Introduction to ESP32 and ESP-IDF Framework

The ESP32 is a popular series of low-cost, low-power microcontrollers with integrated Wi-Fi and dual-mode Bluetooth. These microcontrollers have gained popularity in the IoT world due to their robustness and cost-effectiveness.

To complement the hardware, Espressif developed the ESP-IDF (Espressif IoT Development Framework), a software development framework for the ESP32. ESP-IDF offers tools and libraries to efficiently develop applications for the ESP32 hardware, but perhaps the most crucial aspect of ESP32 and ESP-IDF is their approach to memory management.

The ESP32 microcontrollers feature both internal and external memory options, with internal memory being limited and precious. Managing this limited resource efficiently is key to ensuring smooth and reliable operation of applications, particularly in embedded systems where memory constraints are always a concern.

Memory Management Challenges in Embedded Firmware

Memory management in embedded systems like ESP32 is a complex task. A typical issue revolves around the allocation and use of Internal RAM (IRAM) and External RAM (SPIRAM -external flash memory).

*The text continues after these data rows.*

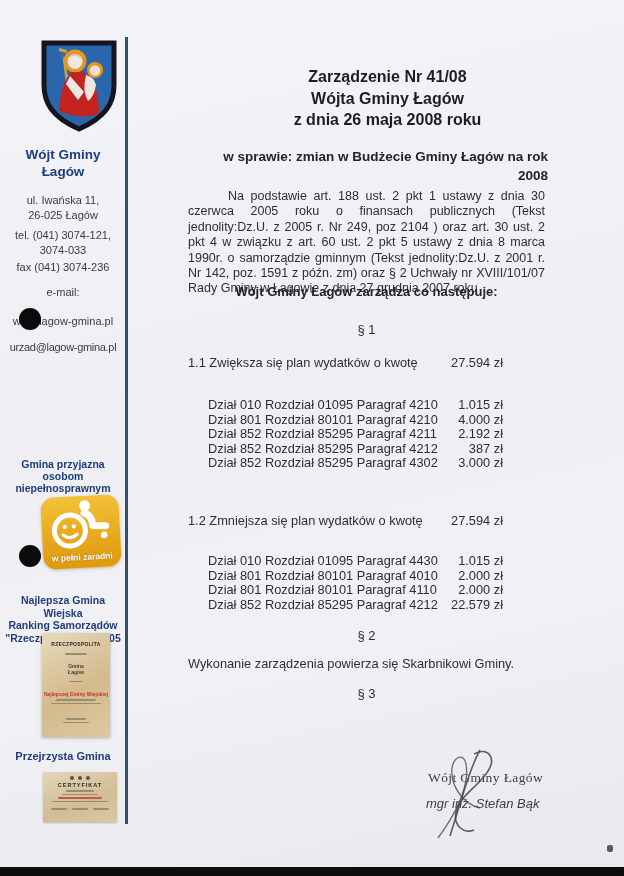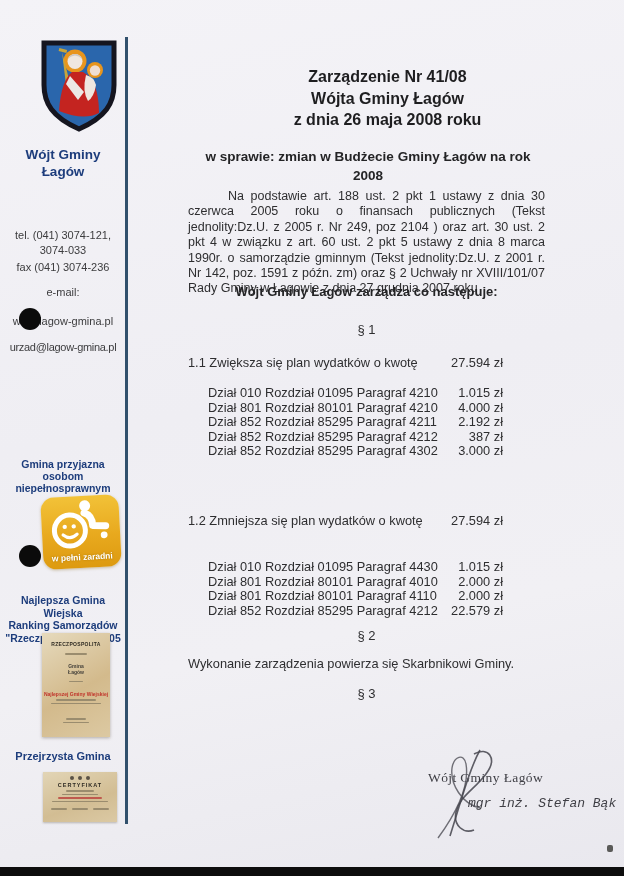"w sprawie: zmian w Budżecie" .subject { text-align: center -> right }
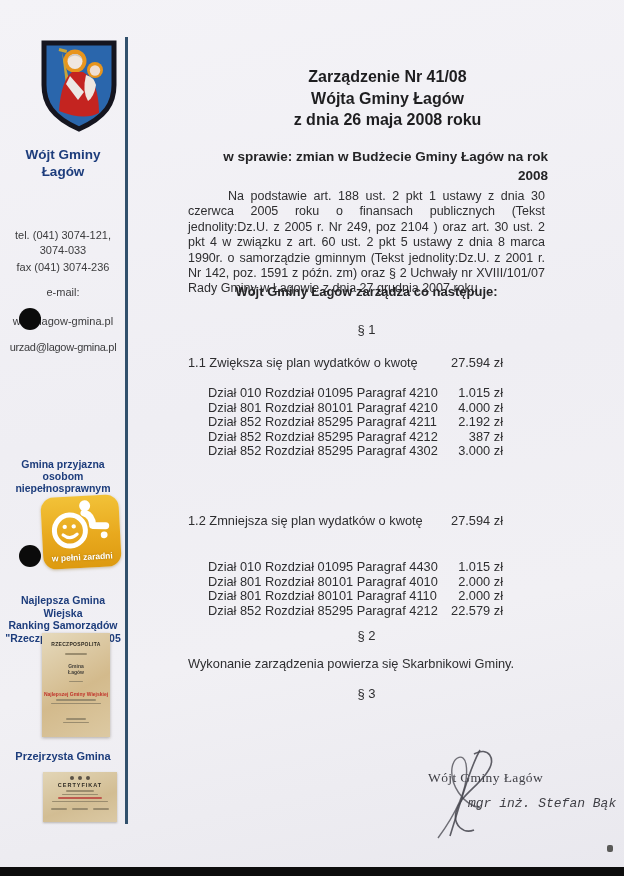"ul. Iwańska 11," div.side { html: none -> <div> <div>ul. Iwańska 11,</div> <div>26-025 Łagów</div> </div> }
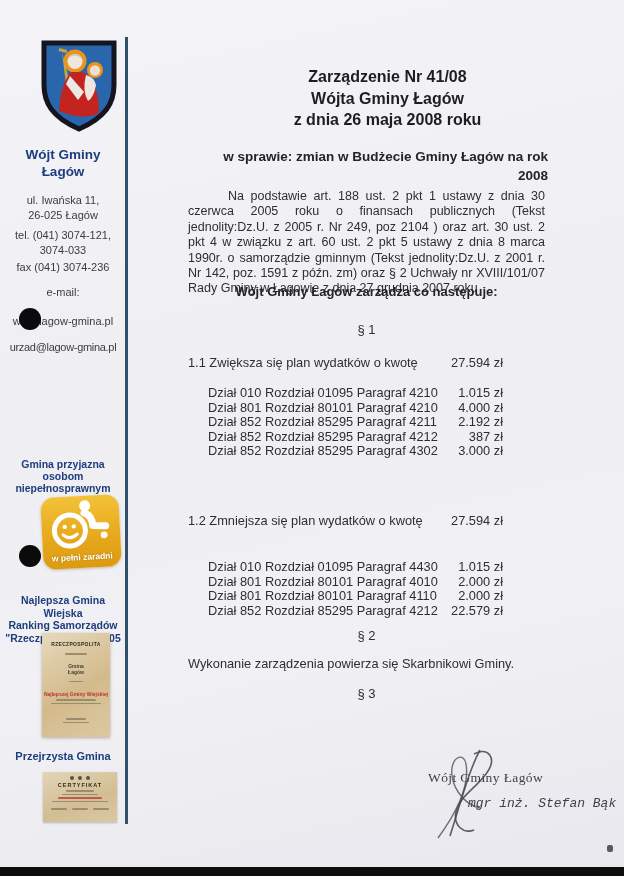"Dział 010 Rozdział 01095 Paragraf" .rows { margin-top: none -> 12px }
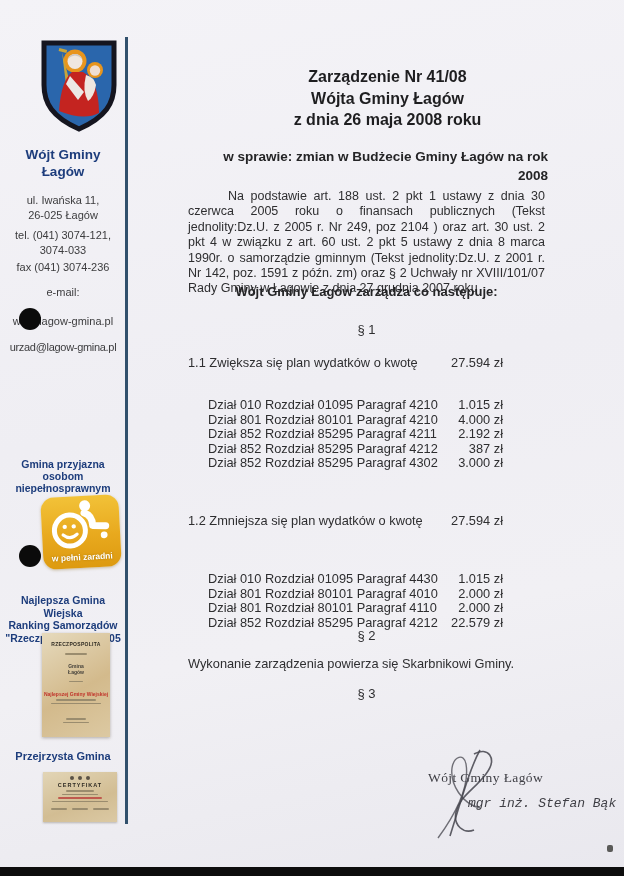"Dział 010 Rozdział 01095 Paragraf 4430" .r2 { top: 560px -> 542px }
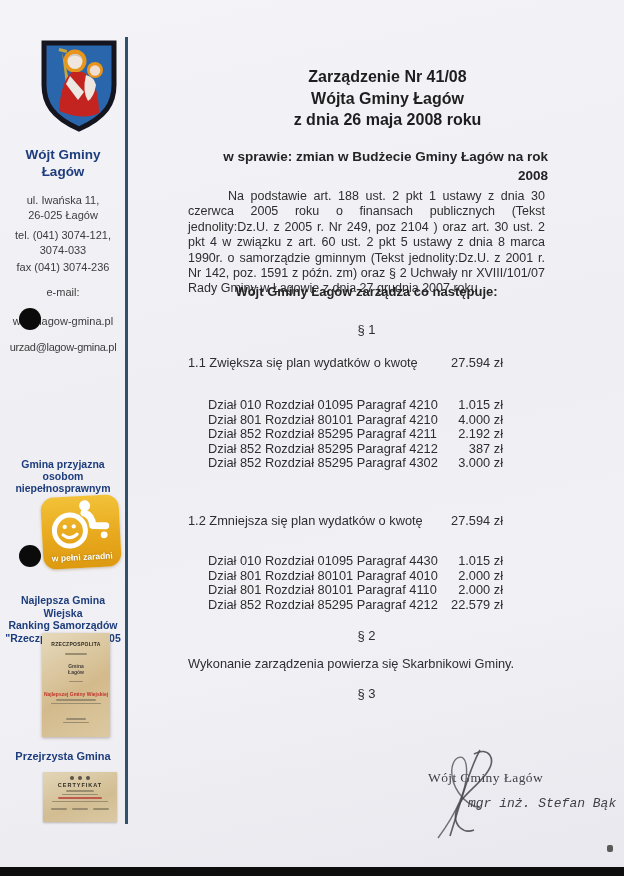"mgr inż. Stefan Bąk" .stamp2 { font-family: Liberation Mono, monospace -> Liberation Sans, sans-serif; margin-left: 42px -> none }
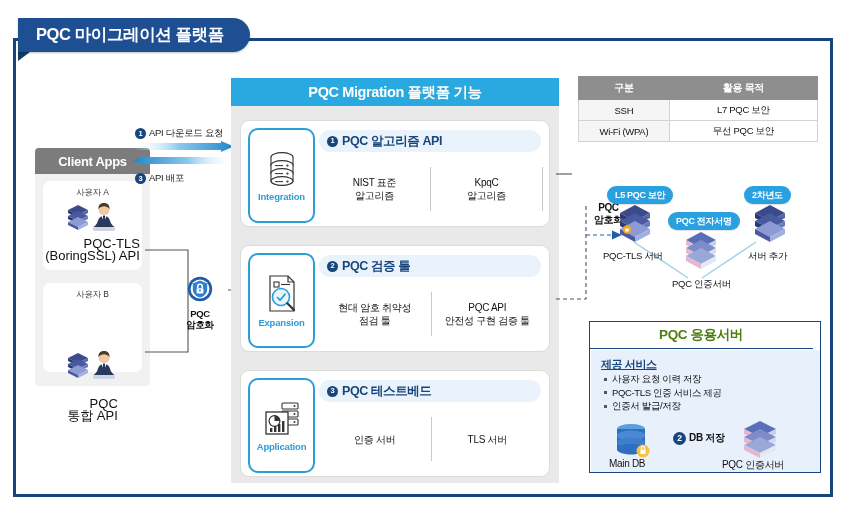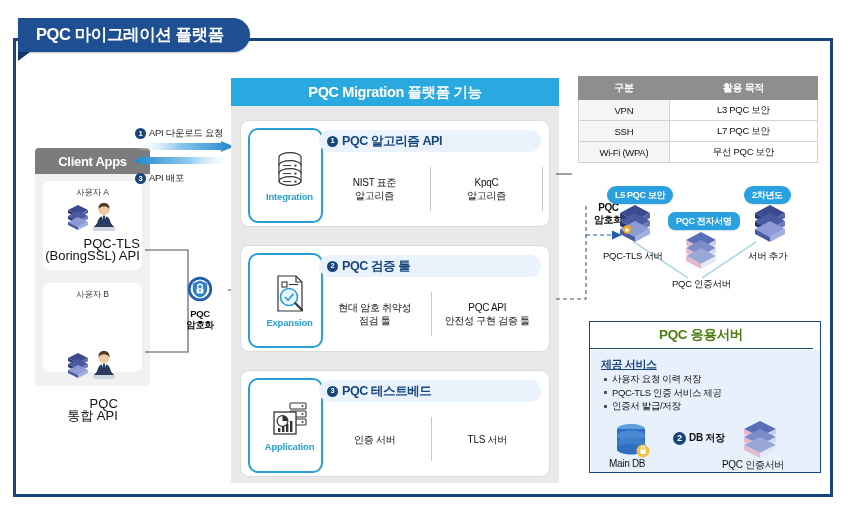"VPN" tr { html: <tr> <td>VPN</td> <td>L3 PQC 보안</td> </tr> -> none }
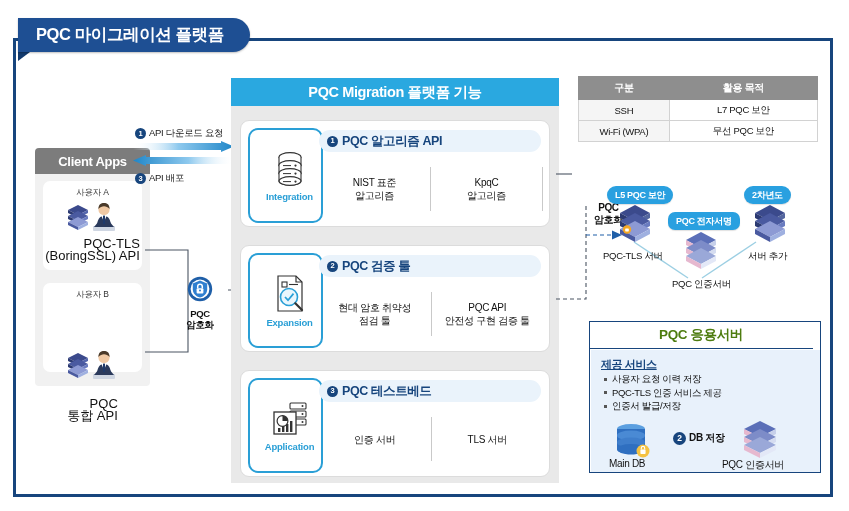"Integration" .feat-icon { padding-left: 8px -> none }
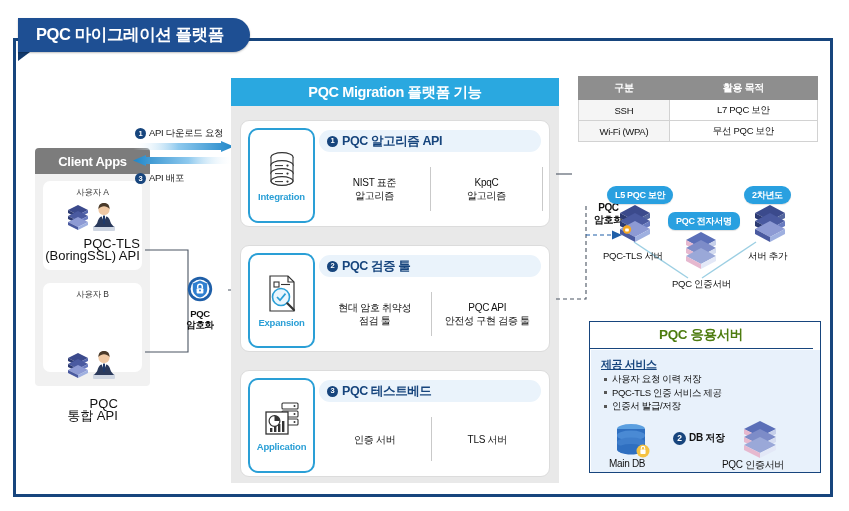"PQC 전자서명" div.pill { border-radius: 7px -> none }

Case Study: Troubleshooting Reboot Issues

My journey into memory management challenges began with a peculiar case where a network of ESP32 devices in an office setup experienced repeated reboots. The network consisted of one gateway (GW) and three nodes. Despite various firmware updates and fixes, the GW began to experience reboots with various errors, mainly stack overflows in certain tasks. Other issues were reports of corrupted flash memory and sudden device resets caused by a Watchdog Timer (WDT):

Memory leak

The biggest problem I was dealing with was a nasty memory leak. I discovered it in the first place by monitoring individual task CPU and memory usage. A certain task that the device uses to display custom LED animations was handling new animation data incorrectly. Freeing of memory allocated for animation data was not handled properly and this would eventually cause the system to reboot. I only became aware of this after executing longer tests which periodically sent animation data to this task.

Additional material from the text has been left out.